Wednesday, June 8, 2022

The Catch

The Catch by Alison Fairbrother
6/21/22; 288 pages
Penguin Random House

The Catch by Alison Fairbrother is a recommended domestic drama.

Ellie Adler, 24, is the oldest of her father's four children from three different marriages. James Adler, a poet, loves all of his children and Ellie has fond memories of the mixed family celebrating holidays at unique times with their father, for example, summer Christmas. When he suddenly dies from a heart attack days after she had visited for summer Thanksgiving, she is devastated. Ellie reads his famous poem, "The Catch," at his funeral. After this she learns he bequeathed specific items to his children in his will. She was expecting to get the baseball he kept on his desk, instead she is given a tie rack that means nothing to her and the baseball is given to someone she never heard of. This sets her on a quest to track this person down and find out who he is while also dealing with complications in her personal life.

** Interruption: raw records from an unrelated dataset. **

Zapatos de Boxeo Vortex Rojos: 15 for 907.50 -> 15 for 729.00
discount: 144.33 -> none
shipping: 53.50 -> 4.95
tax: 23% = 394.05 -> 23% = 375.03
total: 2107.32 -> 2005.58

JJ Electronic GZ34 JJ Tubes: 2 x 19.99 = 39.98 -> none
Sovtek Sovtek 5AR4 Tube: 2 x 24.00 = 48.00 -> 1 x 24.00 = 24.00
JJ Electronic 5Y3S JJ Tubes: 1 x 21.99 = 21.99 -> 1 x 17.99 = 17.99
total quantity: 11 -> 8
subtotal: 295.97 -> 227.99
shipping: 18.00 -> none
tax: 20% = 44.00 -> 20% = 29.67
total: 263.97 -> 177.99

The bulk of the plot consists of her tracking down someone because she wants what her father wanted to give to this man and her demanding more from her married 39 year-old boyfriend. Even giving her some grace due to her grief, Ellie's immaturity and ego-centrism becomes increasingly tiresome. I did appreciate the growth her character experienced in some areas but not so much in other ways. She does discover the reason for her father wanting her to have the tie rack. What is surprising is that she never heard the story surrounding the reason for it. She also learns some surprising information about her father.

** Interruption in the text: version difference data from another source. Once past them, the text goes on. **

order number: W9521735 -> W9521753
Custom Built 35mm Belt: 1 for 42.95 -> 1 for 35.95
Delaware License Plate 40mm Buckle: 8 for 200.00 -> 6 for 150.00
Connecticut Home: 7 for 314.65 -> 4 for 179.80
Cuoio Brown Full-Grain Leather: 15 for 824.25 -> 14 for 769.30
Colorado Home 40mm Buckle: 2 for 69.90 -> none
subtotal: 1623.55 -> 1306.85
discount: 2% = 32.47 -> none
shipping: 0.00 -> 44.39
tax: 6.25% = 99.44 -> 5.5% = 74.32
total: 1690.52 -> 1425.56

If the majority of the novel simply consisted of Ellie finding out the truth behind the baseball and the reason for her father's bequeath to someone else, it would have made the story stronger. This search to uncover the truth is what compelled me to keep reading. Her demanding more from her affair with her 39 year-old married boyfriend was a big turn off for me and an unneeded distraction. Yet again I need to caution an author to keep their personal political/social views to themselves, which added nothing to the development of this novel. This diminishes and dates the novel while detracting from the narrative.

The Catch is a novel that starts out strong and then loses momentum along the way. The quality of the writing is quite good in this debut novel and despite the few hiccups along the way, it will be interesting to see what Fairbrother publishes next. 3.5 rounded down

Disclosure: My review copy was courtesy of Penguin Random House via NetGalley.